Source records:
[Start of Attachment]

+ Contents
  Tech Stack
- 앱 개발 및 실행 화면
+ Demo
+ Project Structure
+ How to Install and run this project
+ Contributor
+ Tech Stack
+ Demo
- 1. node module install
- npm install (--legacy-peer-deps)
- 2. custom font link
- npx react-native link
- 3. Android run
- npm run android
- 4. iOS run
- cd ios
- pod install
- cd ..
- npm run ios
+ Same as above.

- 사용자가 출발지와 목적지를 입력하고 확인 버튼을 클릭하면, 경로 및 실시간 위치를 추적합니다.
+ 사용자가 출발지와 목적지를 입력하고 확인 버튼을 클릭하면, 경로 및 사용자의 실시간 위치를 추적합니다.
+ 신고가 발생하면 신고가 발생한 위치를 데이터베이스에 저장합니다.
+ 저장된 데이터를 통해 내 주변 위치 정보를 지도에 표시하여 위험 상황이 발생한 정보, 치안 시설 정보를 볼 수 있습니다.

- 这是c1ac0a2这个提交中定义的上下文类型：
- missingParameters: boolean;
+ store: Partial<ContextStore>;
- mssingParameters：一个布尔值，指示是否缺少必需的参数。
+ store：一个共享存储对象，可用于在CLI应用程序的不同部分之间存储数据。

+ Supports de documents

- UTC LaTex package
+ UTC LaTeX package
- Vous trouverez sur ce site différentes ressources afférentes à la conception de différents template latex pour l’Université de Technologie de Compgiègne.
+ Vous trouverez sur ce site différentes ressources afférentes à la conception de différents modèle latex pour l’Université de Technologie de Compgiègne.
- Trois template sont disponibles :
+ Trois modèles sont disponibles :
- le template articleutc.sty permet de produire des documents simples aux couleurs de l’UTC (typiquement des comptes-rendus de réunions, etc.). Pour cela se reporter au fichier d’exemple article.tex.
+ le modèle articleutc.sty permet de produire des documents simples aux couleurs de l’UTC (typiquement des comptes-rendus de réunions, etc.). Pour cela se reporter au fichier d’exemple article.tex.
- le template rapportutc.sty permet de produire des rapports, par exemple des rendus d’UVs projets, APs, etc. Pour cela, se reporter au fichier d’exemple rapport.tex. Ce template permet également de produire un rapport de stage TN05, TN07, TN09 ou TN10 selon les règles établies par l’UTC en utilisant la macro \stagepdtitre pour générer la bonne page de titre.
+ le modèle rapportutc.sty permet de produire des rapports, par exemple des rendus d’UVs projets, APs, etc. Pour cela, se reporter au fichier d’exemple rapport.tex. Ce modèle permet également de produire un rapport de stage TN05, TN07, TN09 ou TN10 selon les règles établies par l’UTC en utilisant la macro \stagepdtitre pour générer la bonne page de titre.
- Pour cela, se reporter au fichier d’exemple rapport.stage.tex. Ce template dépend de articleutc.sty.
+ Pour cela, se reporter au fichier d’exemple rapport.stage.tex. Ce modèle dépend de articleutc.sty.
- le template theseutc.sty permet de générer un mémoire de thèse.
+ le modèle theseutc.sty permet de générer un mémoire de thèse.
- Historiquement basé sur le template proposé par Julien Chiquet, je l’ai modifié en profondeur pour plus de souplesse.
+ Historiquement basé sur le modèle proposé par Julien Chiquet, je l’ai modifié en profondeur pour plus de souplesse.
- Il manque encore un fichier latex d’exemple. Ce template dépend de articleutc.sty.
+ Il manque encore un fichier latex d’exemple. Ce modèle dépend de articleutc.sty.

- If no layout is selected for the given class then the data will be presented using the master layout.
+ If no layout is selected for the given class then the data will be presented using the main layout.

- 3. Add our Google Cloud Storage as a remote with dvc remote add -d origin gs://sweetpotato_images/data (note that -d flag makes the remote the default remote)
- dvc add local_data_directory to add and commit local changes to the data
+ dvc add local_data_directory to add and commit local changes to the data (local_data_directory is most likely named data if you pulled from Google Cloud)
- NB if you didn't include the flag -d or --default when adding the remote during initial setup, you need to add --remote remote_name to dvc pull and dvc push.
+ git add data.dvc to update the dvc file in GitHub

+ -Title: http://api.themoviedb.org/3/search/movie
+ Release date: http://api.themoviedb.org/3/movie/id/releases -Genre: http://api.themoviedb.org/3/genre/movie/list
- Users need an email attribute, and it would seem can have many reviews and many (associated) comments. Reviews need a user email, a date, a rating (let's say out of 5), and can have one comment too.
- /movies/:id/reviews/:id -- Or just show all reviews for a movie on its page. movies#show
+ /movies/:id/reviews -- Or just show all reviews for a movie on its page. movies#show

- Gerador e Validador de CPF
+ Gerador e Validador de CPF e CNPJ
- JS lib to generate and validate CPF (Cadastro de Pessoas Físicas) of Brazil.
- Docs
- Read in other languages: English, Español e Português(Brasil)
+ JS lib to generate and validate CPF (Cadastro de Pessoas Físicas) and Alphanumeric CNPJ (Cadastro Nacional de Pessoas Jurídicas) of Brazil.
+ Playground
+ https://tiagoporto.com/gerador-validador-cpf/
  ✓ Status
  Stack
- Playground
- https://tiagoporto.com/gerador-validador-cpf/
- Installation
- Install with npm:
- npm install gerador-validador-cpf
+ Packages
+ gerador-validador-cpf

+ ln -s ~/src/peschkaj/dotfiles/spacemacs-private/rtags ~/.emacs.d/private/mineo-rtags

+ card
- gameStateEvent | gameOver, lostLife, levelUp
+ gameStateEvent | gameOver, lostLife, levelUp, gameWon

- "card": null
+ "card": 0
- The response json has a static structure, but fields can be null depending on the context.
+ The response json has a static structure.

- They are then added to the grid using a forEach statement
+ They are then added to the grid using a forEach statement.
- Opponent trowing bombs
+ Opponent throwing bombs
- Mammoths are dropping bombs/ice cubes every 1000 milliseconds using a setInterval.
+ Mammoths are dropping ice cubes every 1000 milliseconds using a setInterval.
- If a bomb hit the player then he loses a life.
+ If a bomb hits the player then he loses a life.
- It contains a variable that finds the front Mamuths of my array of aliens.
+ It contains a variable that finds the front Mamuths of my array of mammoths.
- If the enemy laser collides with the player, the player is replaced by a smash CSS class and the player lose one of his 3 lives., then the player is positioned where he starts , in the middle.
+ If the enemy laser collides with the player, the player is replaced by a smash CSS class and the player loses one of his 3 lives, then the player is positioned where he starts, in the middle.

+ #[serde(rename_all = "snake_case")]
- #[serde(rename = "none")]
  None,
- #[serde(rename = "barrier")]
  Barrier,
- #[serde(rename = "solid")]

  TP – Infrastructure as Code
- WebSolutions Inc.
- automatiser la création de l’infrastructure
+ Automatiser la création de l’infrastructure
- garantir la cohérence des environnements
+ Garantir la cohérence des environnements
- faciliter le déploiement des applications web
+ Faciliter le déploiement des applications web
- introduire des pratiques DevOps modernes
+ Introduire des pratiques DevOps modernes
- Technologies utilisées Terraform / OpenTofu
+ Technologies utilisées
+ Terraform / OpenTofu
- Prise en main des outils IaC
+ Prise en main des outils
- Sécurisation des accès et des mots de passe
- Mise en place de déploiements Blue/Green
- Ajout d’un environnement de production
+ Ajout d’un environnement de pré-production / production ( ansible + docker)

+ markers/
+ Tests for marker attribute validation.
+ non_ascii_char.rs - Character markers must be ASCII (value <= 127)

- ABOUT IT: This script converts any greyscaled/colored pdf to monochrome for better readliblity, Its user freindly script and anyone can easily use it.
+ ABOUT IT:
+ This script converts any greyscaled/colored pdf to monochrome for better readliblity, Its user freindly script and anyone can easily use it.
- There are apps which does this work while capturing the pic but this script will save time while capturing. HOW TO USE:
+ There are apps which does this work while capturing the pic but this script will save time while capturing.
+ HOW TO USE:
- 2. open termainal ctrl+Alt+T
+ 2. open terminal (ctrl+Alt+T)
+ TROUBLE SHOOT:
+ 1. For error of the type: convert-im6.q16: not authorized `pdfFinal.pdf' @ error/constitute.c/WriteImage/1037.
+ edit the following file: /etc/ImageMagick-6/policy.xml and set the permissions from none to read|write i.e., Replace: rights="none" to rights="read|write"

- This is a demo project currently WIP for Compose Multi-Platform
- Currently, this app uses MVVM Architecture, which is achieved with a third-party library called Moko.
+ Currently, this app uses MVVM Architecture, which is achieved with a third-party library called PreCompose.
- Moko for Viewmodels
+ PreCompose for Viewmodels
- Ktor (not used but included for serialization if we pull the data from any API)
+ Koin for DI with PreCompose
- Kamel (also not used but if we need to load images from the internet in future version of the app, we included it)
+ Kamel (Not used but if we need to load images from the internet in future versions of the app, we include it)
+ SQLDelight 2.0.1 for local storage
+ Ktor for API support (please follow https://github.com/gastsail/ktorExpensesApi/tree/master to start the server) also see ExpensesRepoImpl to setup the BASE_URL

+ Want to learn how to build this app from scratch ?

[End of Attachment]

WHAT IS NEEDED =>
If a line in the entries contains "établies", copy it.

RESPONSE TO THE EXERCISE =>
- le template rapportutc.sty permet de produire des rapports, par exemple des rendus d’UVs projets, APs, etc. Pour cela, se reporter au fichier d’exemple rapport.tex. Ce template permet également de produire un rapport de stage TN05, TN07, TN09 ou TN10 selon les règles établies par l’UTC en utilisant la macro \stagepdtitre pour générer la bonne page de titre.
+ le modèle rapportutc.sty permet de produire des rapports, par exemple des rendus d’UVs projets, APs, etc. Pour cela, se reporter au fichier d’exemple rapport.tex. Ce modèle permet également de produire un rapport de stage TN05, TN07, TN09 ou TN10 selon les règles établies par l’UTC en utilisant la macro \stagepdtitre pour générer la bonne page de titre.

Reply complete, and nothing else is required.